Another potential duplicate problem

         

LunaC

3:42 pm on Jun 4, 2008 (gmt 0)

10+ Year Member



Is there any way to 301 or 404 example.com/~username to example.com?

I've tested a few sites and their headers show that .com/~username is 301 redirecting to example.com/~username/ and sending a 200 response while showing the content from /.

example.com/~username/realpage is also landing on a code 200 and showing the content from example.com/realpage.

None of these sites use ~ in the valid URLs so is there a way to redirect with that maybe, or just a match with ~username or even just username? On most of these sites I don't have access to anything beyond .htaccess, so I'm hoping there's some magic that can be done with that.

~randomword sends a 404, so maybe that's a better response for security reasons?

This looks like it could potentially be a very large duplicate problem that I'd like to clear up before it bites me.

(Edited for clarity)

[edited by: LunaC at 4:01 pm (utc) on June 4, 2008]

jdMorgan

3:58 pm on Jun 4, 2008 (gmt 0)

WebmasterWorld Senior Member 10+ Year Member



The preferred solution would be to set
 UserDir disabled 

in httpd.conf, conf.d, or other server-level config file.

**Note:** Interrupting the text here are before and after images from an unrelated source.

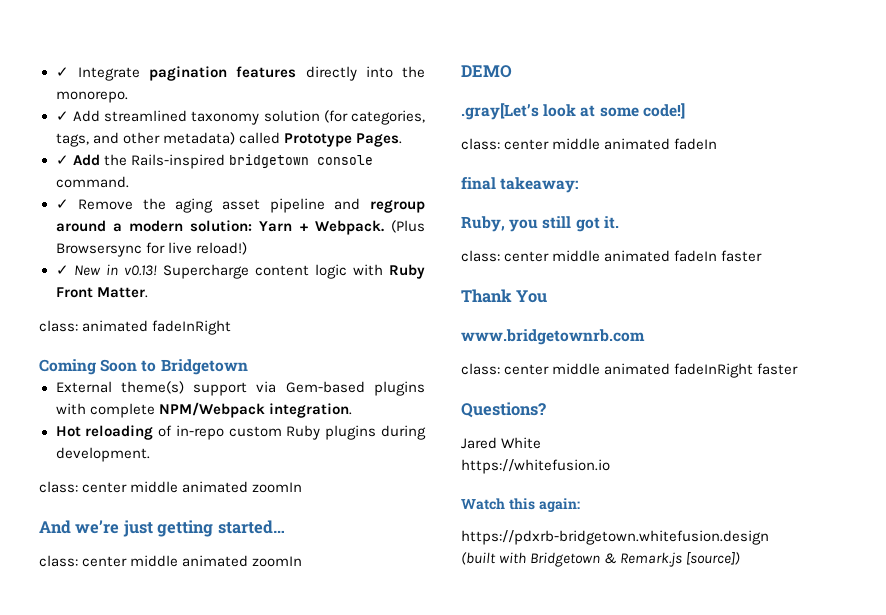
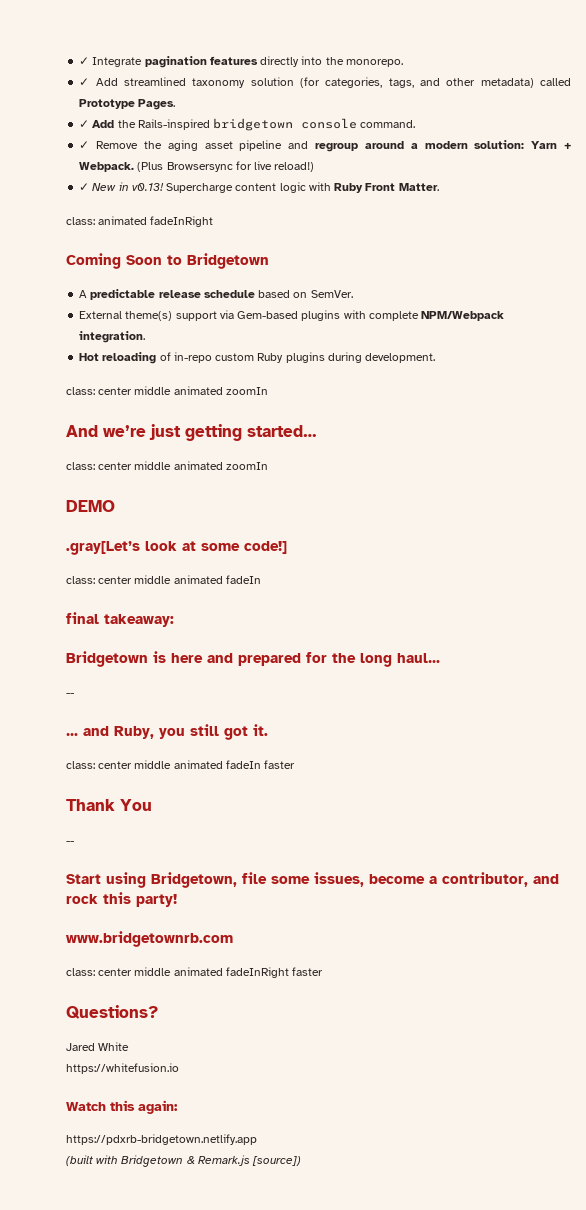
+ A predictable release schedule based on SemVer.
- Ruby, you still got it.
+ Bridgetown is here and prepared for the long haul…
+ --
+ … and Ruby, you still got it.
  Thank You
+ --
+ Start using Bridgetown, file some issues, become a contributor, and rock this party!
- https://pdxrb-bridgetown.whitefusion.design
+ https://pdxrb-bridgetown.netlify.app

See Apache mod_userdir.

If you don't have access to the server config, then yes, these requests can easily be redirected to remove the "~username" -- See Apache mod_alias and/or mod_rewrite.

Jim

LunaC

4:04 pm on Jun 4, 2008 (gmt 0)

10+ Year Member



Oops, you replied as I was editing.

OK, I'll look for that in the one I do have access to the server files, the others I'll try a few more times to get these redirects working.

I don't suppose there's any way to just send a 404 somehow with htaccess for these?

jdMorgan

10:02 pm on Jun 5, 2008 (gmt 0)

WebmasterWorld Senior Member 10+ Year Member



To respond with a 404, simply rewrite (not redirect) to a non-existent filepath.